▸ Your goal
Once the line with "- ✓ Next Steps: Adding" is found in the entries below, repeat it and each following line exactly, up to and including the line with "- J’ai pas connu". Add no other lines.

▸ Source material
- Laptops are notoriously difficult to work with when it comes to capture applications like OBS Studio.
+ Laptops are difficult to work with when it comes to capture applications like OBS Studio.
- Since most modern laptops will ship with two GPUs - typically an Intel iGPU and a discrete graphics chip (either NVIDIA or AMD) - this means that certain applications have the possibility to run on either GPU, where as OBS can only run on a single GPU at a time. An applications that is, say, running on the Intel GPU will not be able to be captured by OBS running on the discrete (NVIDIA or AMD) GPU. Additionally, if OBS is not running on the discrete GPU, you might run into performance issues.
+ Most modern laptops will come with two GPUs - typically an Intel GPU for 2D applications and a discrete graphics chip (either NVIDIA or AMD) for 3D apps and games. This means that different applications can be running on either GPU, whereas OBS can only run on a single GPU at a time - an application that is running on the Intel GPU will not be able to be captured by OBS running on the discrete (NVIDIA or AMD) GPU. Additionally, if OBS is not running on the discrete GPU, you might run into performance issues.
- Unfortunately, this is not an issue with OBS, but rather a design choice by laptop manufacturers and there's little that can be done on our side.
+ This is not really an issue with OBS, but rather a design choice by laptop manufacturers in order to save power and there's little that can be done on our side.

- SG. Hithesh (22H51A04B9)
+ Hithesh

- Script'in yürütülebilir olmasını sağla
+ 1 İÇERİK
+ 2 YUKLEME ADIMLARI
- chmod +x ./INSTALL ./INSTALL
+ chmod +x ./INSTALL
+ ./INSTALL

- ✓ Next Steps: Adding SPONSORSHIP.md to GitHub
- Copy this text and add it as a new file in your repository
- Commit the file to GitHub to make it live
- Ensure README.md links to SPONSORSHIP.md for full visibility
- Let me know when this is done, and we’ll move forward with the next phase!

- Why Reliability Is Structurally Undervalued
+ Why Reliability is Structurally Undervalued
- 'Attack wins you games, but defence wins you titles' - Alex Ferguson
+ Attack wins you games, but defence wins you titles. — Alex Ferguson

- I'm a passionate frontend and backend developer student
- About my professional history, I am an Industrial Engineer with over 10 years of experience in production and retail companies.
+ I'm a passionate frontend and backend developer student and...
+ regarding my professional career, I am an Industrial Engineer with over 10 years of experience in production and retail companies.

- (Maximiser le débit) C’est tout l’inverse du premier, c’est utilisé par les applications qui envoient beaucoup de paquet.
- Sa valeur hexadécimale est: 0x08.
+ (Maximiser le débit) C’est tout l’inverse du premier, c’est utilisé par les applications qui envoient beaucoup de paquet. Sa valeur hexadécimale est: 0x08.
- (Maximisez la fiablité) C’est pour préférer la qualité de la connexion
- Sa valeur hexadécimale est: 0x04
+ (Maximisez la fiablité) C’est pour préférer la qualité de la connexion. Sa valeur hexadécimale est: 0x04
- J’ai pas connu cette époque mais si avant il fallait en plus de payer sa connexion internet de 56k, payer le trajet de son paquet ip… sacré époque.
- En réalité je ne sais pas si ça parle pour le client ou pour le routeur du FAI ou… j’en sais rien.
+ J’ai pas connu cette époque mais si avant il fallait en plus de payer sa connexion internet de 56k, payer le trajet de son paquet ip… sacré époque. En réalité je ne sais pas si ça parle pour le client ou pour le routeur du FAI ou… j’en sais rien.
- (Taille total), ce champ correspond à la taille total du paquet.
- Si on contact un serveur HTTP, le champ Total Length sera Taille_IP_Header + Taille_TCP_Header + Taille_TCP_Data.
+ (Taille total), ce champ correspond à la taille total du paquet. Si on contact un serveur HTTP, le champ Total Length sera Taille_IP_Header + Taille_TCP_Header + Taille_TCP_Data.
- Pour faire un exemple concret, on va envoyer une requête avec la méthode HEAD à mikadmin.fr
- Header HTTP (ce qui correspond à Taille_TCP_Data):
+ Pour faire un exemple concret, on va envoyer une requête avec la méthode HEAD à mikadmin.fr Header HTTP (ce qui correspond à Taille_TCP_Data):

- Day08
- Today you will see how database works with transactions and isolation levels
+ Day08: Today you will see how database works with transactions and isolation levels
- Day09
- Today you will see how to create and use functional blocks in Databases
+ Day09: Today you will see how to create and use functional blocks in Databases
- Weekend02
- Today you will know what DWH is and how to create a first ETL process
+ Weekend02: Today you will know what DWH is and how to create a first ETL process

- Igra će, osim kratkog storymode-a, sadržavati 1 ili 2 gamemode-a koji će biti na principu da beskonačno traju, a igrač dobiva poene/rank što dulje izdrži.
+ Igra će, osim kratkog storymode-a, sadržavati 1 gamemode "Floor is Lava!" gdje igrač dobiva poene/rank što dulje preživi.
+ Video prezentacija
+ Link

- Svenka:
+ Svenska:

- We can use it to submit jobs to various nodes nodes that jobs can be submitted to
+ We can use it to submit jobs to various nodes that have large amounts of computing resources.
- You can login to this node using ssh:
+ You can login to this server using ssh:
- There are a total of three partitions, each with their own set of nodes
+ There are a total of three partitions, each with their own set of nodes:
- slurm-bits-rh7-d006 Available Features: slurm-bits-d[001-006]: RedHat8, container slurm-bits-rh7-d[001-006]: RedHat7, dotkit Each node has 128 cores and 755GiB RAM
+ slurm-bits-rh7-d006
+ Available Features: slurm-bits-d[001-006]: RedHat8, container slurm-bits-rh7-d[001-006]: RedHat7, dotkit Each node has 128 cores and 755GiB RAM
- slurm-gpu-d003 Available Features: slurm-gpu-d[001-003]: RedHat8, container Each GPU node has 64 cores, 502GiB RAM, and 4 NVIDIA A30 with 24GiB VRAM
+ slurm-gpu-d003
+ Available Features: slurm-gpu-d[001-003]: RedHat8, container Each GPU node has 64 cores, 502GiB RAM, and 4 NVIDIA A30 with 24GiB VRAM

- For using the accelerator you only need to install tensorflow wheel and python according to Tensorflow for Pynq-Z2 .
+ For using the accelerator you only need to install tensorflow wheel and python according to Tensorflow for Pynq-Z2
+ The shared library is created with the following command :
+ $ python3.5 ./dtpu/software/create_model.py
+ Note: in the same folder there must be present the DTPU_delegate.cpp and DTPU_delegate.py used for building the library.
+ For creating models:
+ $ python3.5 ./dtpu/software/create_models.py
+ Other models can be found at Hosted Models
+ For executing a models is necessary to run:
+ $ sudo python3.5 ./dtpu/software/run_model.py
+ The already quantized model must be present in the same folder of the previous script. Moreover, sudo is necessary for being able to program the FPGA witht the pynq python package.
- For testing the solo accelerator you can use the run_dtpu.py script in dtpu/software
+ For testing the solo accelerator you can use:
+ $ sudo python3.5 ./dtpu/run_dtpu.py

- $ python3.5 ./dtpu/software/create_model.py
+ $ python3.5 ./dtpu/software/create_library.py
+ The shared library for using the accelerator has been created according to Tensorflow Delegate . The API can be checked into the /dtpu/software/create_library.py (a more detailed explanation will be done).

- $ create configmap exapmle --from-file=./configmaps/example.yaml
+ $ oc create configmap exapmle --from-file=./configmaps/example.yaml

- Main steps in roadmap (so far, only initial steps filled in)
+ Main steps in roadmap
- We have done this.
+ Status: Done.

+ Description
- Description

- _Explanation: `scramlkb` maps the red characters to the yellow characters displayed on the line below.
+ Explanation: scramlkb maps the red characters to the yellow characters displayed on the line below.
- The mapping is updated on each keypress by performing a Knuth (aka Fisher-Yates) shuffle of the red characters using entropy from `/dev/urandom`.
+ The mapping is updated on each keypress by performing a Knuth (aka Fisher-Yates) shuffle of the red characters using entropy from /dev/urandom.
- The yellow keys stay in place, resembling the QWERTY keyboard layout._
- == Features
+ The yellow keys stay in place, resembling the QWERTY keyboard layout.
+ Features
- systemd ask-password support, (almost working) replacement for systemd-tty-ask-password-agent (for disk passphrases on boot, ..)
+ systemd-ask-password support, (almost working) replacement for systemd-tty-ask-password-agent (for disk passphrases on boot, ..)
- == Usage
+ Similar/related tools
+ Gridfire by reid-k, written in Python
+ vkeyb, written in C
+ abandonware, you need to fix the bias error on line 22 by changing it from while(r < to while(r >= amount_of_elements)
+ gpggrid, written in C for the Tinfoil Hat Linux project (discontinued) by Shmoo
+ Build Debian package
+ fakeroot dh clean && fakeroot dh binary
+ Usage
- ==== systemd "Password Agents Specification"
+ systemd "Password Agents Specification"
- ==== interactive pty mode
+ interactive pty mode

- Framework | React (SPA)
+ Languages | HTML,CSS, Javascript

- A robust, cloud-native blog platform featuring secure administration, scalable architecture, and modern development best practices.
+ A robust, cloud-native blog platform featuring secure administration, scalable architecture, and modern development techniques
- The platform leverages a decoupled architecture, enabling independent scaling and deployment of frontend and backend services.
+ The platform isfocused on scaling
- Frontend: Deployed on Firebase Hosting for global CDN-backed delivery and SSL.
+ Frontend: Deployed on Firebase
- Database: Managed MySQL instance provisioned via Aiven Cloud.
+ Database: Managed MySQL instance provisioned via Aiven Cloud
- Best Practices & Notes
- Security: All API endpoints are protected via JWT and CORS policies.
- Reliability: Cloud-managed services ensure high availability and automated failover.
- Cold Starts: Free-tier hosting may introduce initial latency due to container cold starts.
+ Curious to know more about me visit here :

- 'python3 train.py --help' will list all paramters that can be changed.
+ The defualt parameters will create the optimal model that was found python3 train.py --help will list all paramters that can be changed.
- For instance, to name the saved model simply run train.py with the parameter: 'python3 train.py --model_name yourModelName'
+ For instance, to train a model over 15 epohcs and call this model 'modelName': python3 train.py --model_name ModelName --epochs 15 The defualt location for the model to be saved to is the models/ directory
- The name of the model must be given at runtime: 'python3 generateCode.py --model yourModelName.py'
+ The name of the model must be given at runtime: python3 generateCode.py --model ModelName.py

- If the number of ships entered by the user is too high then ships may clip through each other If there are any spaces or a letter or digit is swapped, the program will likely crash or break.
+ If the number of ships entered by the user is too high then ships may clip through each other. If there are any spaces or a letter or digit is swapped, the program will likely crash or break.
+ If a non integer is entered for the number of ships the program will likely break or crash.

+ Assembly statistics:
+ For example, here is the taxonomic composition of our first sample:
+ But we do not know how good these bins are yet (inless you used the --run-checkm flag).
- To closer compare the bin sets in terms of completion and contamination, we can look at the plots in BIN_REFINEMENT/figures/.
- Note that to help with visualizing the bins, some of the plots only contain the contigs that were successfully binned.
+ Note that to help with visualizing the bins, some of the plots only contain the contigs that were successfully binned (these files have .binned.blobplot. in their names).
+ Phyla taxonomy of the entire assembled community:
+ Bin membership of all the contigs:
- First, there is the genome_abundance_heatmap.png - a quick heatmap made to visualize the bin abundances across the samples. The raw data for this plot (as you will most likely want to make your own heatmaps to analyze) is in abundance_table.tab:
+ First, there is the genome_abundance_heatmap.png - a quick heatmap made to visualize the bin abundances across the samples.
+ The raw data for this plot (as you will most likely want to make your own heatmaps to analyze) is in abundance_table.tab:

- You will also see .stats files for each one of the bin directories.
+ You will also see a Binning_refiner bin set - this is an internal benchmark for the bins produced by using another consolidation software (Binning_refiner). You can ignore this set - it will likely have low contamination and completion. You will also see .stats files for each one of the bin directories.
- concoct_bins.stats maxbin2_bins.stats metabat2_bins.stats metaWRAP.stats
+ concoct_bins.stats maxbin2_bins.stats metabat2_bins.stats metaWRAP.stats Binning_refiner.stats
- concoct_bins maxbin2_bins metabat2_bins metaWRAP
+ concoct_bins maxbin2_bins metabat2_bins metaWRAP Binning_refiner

▸ Output below
- ✓ Next Steps: Adding SPONSORSHIP.md to GitHub
- Copy this text and add it as a new file in your repository
- Commit the file to GitHub to make it live
- Ensure README.md links to SPONSORSHIP.md for full visibility
- Let me know when this is done, and we’ll move forward with the next phase!

- Why Reliability Is Structurally Undervalued
+ Why Reliability is Structurally Undervalued
- 'Attack wins you games, but defence wins you titles' - Alex Ferguson
+ Attack wins you games, but defence wins you titles. — Alex Ferguson

- I'm a passionate frontend and backend developer student
- About my professional history, I am an Industrial Engineer with over 10 years of experience in production and retail companies.
+ I'm a passionate frontend and backend developer student and...
+ regarding my professional career, I am an Industrial Engineer with over 10 years of experience in production and retail companies.

- (Maximiser le débit) C’est tout l’inverse du premier, c’est utilisé par les applications qui envoient beaucoup de paquet.
- Sa valeur hexadécimale est: 0x08.
+ (Maximiser le débit) C’est tout l’inverse du premier, c’est utilisé par les applications qui envoient beaucoup de paquet. Sa valeur hexadécimale est: 0x08.
- (Maximisez la fiablité) C’est pour préférer la qualité de la connexion
- Sa valeur hexadécimale est: 0x04
+ (Maximisez la fiablité) C’est pour préférer la qualité de la connexion. Sa valeur hexadécimale est: 0x04
- J’ai pas connu cette époque mais si avant il fallait en plus de payer sa connexion internet de 56k, payer le trajet de son paquet ip… sacré époque.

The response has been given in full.